APPLIED MATH SEMINAR
Speaker: Matt Feiszli, Mathematics, Yale University
Title:
Scale-invariant metrics on spaces of curves and surfaces, with applications to matching and denoising.
When/where: Tuesday, September 21st, 4:15 PM, AKW 200
Abstract:
The study of metrics and distances on spaces of curves and surfaces is a very active area of research with important applications in vision and imaging. We present several multiscale families of distances based on geometric variants of ``square functions'' from the harmonic analysis literature; these methods enable the use of essentially linear methods on highly nonlinear spaces of curves and surfaces.
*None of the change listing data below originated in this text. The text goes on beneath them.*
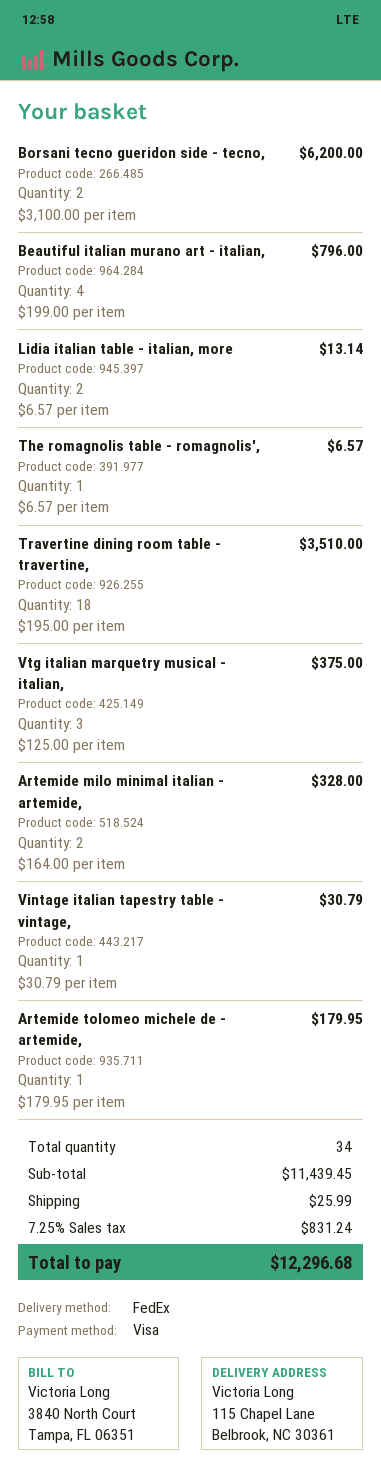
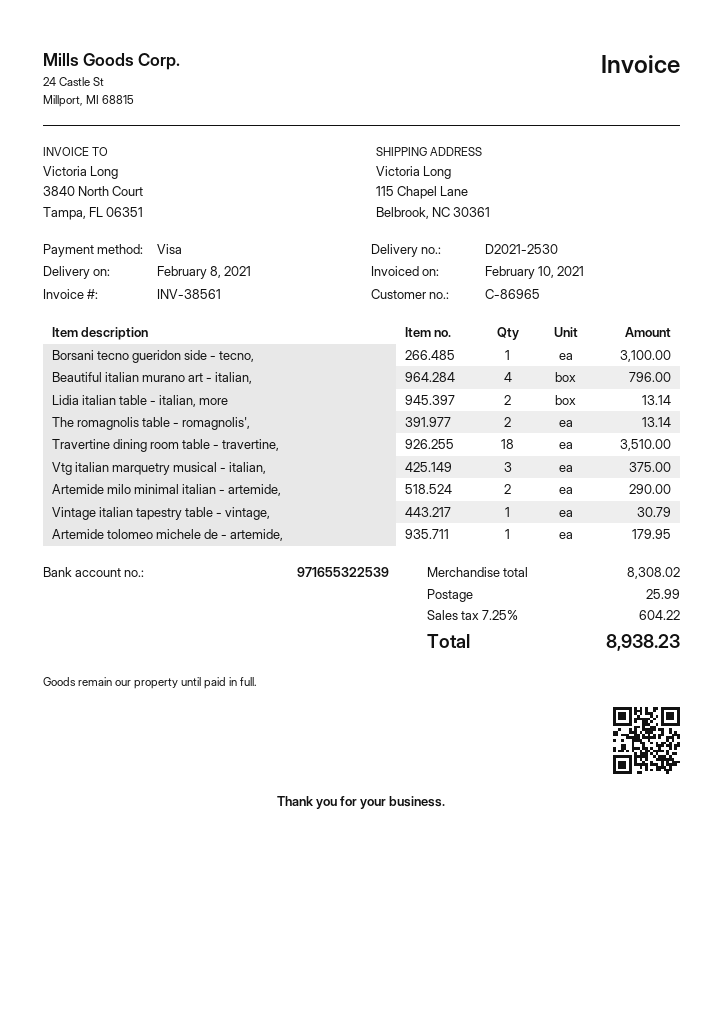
Borsani tecno gueridon side - tecno,: 2 for 6200.00 -> 1 for 3100.00
The romagnolis table - romagnolis',: 1 for 6.57 -> 2 for 13.14
Artemide milo minimal italian - artemide,: 2 for 328.00 -> 2 for 290.00
subtotal: 11439.45 -> 8308.02
tax: 7.25% = 831.24 -> 7.25% = 604.22
total: 12296.68 -> 8938.23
As applications, we demonstrate scale-invariant approaches to curve matching and denoising. Our fast, greedy matching algorithm exhibits state-of-the-art performance on the MPEG7 CE-Shape-1b test dataset, generally regarded as the most challenging shape matching task commonly used in the literature. Our denoising method is essentially non-parametric and adapts to local noise. In particular, our noise-adaptivity eliminates the arbitrarily-chosen ``diffusion time'' parameter common in many other methods. In cases where the distinction between signal and noise is unclear, we show how statistics gathered from the curve can be used to identify a finite number of ``good'' choices for the denoising. Finally, our theoretical results provide a unifying point of view on some of the most successful curve-matching methods in the literature; in particular we can understand and relate the diffeomorphic warping models of Grenander, Trouve, Younes, Mumford et al, the shape contexts of Belongie and Malik, and the shape-tree of Felzenszwalb. In each case we find the method uses a square function of angle and distance to measure deformations.